Вместо ответа я рывком сбросил ноги с кровати и сморщился, когда в мозг вонзилась тупая игла. Боль прострелила шею и отозвалась в желудке. Коричневое лицо Афрани, похожее на расписной орех, закачалось, а тёплая ладонь обхватила моё запястье.
— Что происходит, Эрих? Куда вы?
— На разведку.
— Сейчас?
— Ну, мы же в шпионском боевике.
— Господи!
Я почувствовал, что она дрожит.
— Спокойно, Афрани. Сейчас я только медленно пофланирую. Я турист. Меня интересуют открытые форточки, вентиляционные люки, лифт для белья. Я слышал, что тут есть грузовой лифт. Потом я отправлюсь в столовую и перекинусь в картишки с Угером, Гансом и Ноби. Будет конское ржание. Может быть, я заеду кому-нибудь в бубен, а может, мне. Настоящая разведка начнётся ночью, когда Полли удостоверится, что я сплю.

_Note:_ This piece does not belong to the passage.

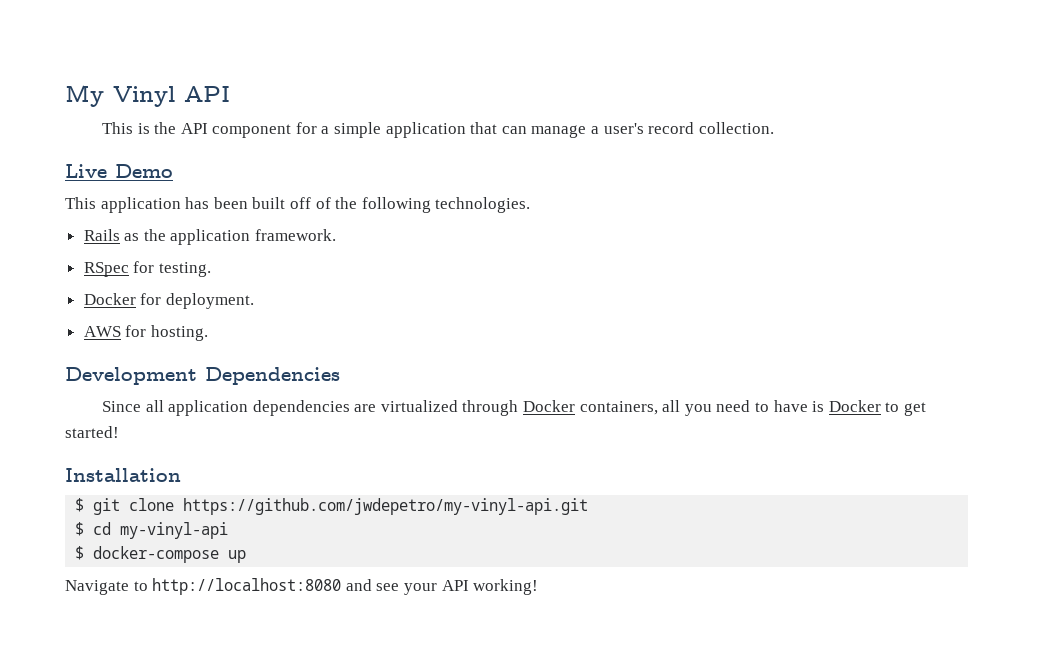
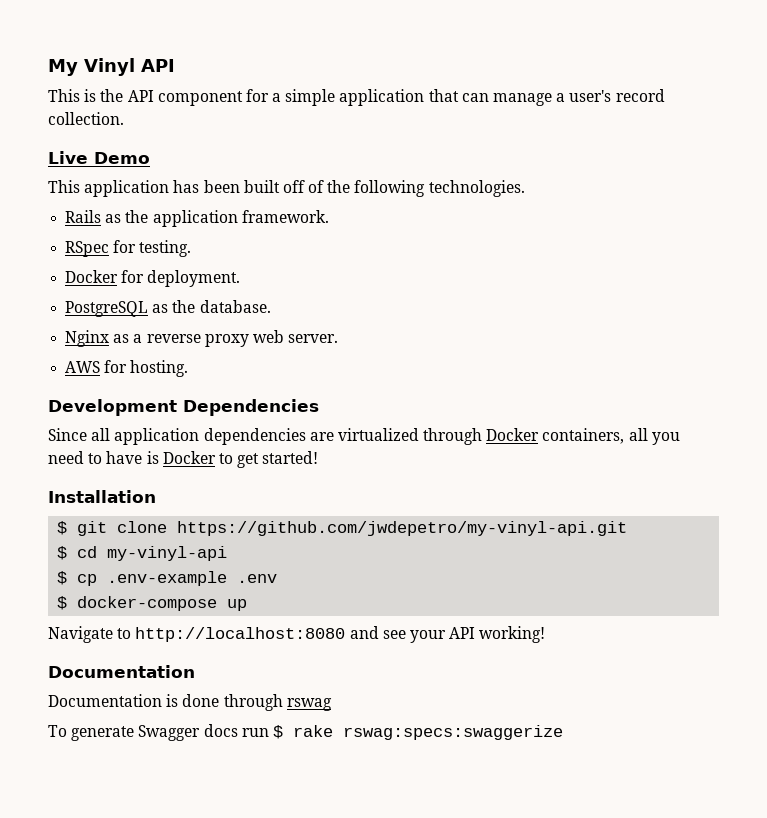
(254, 301) none -> [65,300,271,317] [65,330,339,347] // PostgreSQL as the database. // Nginx as a reverse proxy web server.
(229, 530) none -> [57,571,278,586] // $ cp .env-example .env
(539, 587) none -> [48,665,195,678] [48,694,332,711] [48,724,563,741] // Documentation // Documentation is done through rswag // To generate Swagger docs run $ rake rswag:specs:swaggerize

— Боже, — сказала она и повторила: — Боже мой!
От долгого лежания кровообращение в мышцах нарушилось. Бездвижная нога напоминала кусок говядины, только на периферии кожи ощущалось лёгкое беспокойство. Я постучал по колену, и тысяча миниатюрных булавок вонзилась в плоть, прокалывая её изнутри.
Я думал про Ланге.
Доступ к персональным данным открывает много возможностей, но ничто не может заменить интуиции и воображения. И, конечно, здравого смысла. Что мы имеем? Золотой аттестат (рабочая школа в Минце), конкурсный лист, стипендия, лаборатория Берка. А ещё — танковая бригада «Панцерштрайх». Докторская степень в двадцать пять лет! Наверняка, коллеги считали его звездой. Их искреннее недоумение — что забыл этот уникум, этот гибридный кадавр в кладовке для умирающих? — так и разбилось о непроницаемую стену его чистого лба. Должно быть, он улыбался: точка роста отнюдь не там, куда льют удобрения.
Чтобы вызреть, зерно нуждается в темноте.

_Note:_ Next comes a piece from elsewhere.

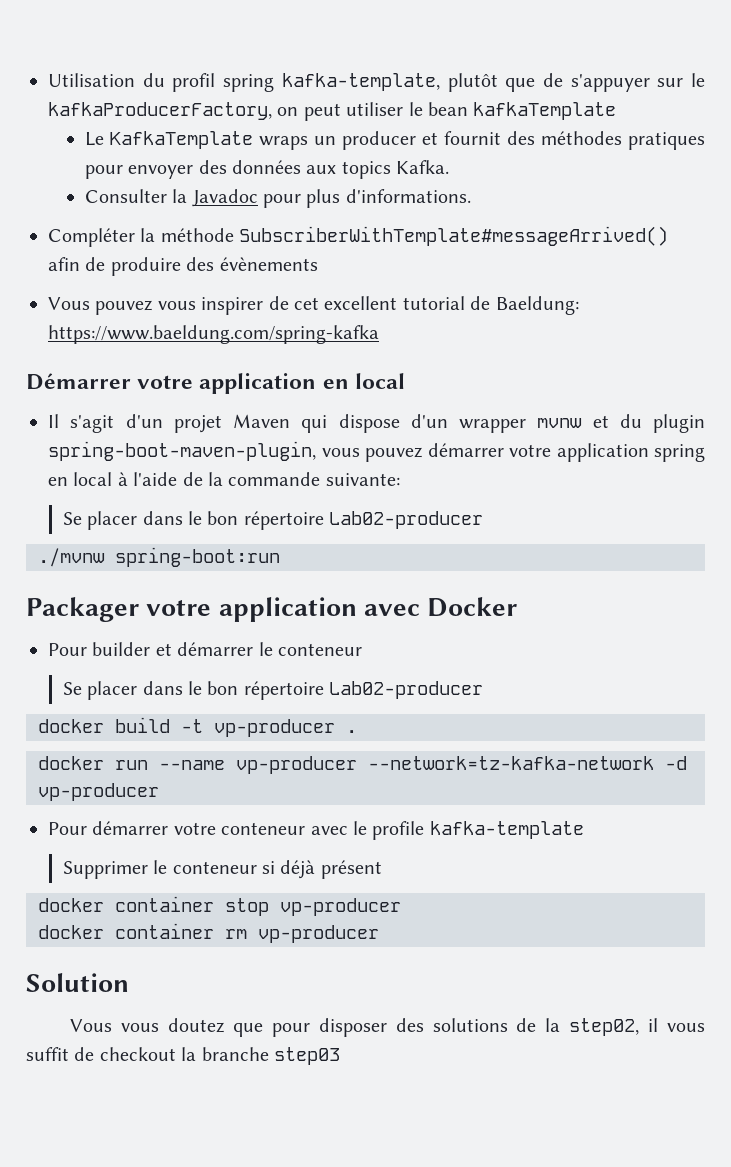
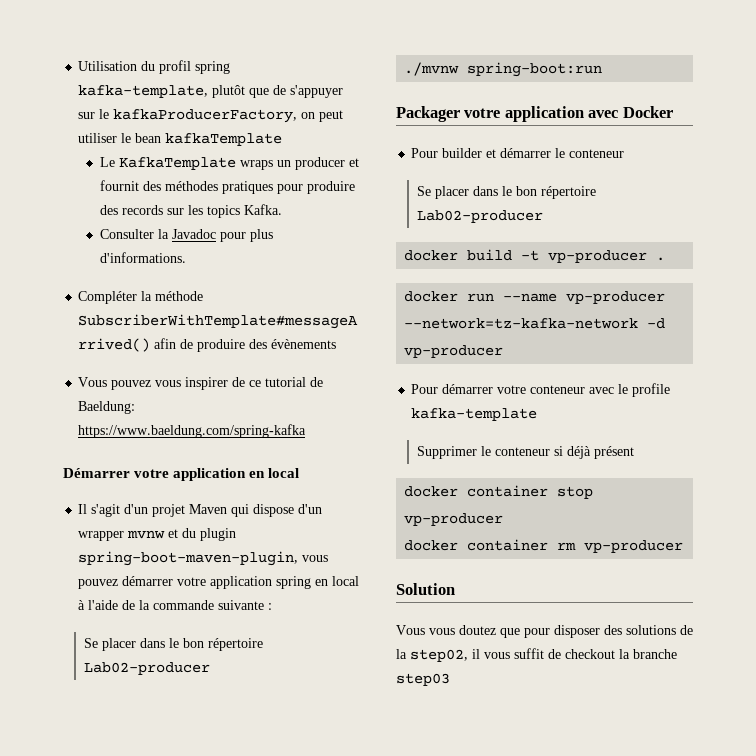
[128,160,337,179] envoyer des données aux -> [306,181,355,194] [99,205,203,215] produire des records sur les
[294,296,398,310] cet excellent -> [249,380,262,387] ce
[325,473,400,486] suivante: -> [218,600,273,610] suivante :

— Ночью мне что-то снилось, а я не могла даже кричать. Здесь происходит что-то страшное?
— Да, Афрани.
— Так же… как с моей мамой?
— Примерно так.
— Но у вас же есть план, — сказала она и я вздрогнул: столько веры звучало в её горячем шёпоте. — Я чувствую, Эрих, у вас есть план. Вы нас спасёте.
— Я ведь не Рюбецаль.
— Вы пулемётчик. У вас глаза пулемётчика!

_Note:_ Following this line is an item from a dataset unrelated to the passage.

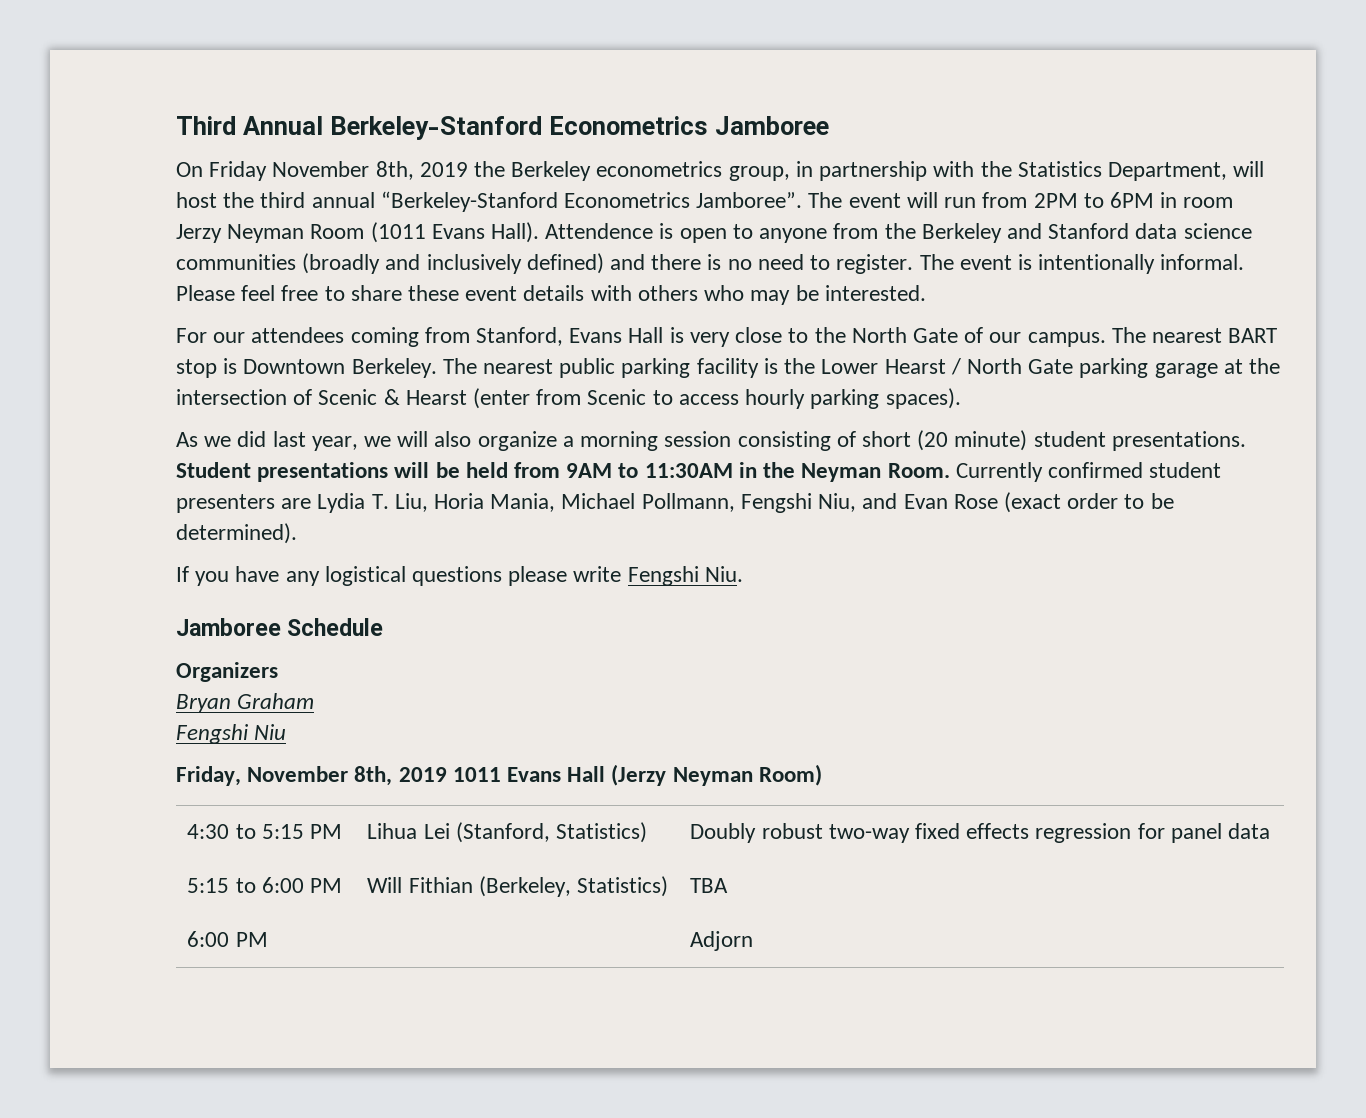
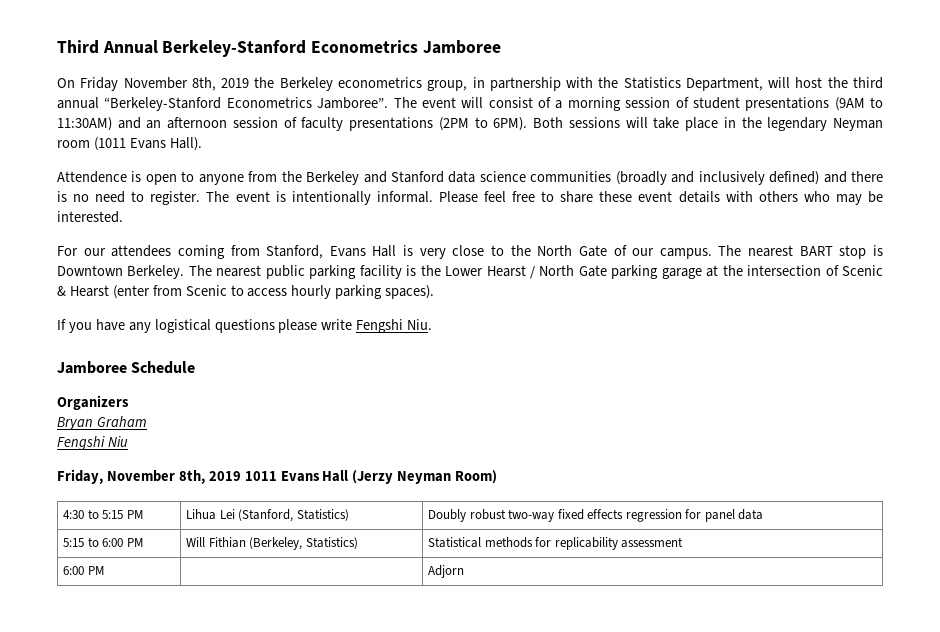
[944,192,1234,208] [176,224,365,243] run from 2PM to 6PM in room Jerzy Neyman Room -> [488,97,883,111] [57,117,883,131] [57,140,90,148] consist of a morning session of student presentations (9AM to 11:30AM) and an afternoon session of faculty presentations (2PM to 6PM). Both sessions will take place in the legendary Neyman room
(540, 232) none -> (202, 144) //
[176,430,1246,451] [176,462,1222,482] [176,492,1174,513] [176,523,297,544] // As we did last year, we will also organize a morning session consisting of short (20 minute) student presentations. Student presentations will be held from 9AM to 11:30AM in the Neyman Room. Currently confirmed student presenters are Lydia T. Liu, Horia Mania, Michael Pollmann, Fengshi Niu, and Evan Rose (exact order to be determined). -> (435, 292) none
[690,878,729,893] TBA -> [427,537,684,550] Statistical methods for replicability assessment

На стрельбах Вугемюллер не обращался ко мне иначе как «тупое мазло». Я хихикнул, но улыбка быстро увяла. Афрани была абсолютно права. Всю жизнь я лежал как гнилое яблоко, ожидая, что меня подберут. Всю свою жизнь: кровь бросилась мне в лицо, комната закружилась в сверкающей карусели, а я повторял: «всю жизнь, всю мою чёртову жизнь», пока барабаны в висках не застучали оглушительно громко, и ветер донёс дождевые капли прямо сюда, в эту стылую темноту; я вытер их концом одеяла, и Афрани поцеловала меня.
.
[1] мишлинг — полукровка, расовый термин времён Третьего рейха, обозначавший людей, имевших предков как арийского, так и еврейского происхождения.
[2] здесь и далее попурри из очень вольно переведённых народных немецких песен (Кроме «Колесницы» — это уже чисто райховское изобретение).
[3] Рюбецаль — горный дух, повелитель гномов (цвергов). По одной из легенд, увлёкшись девушкой, даже преодолел свою неприязнь к людям и сам принял образ юноши.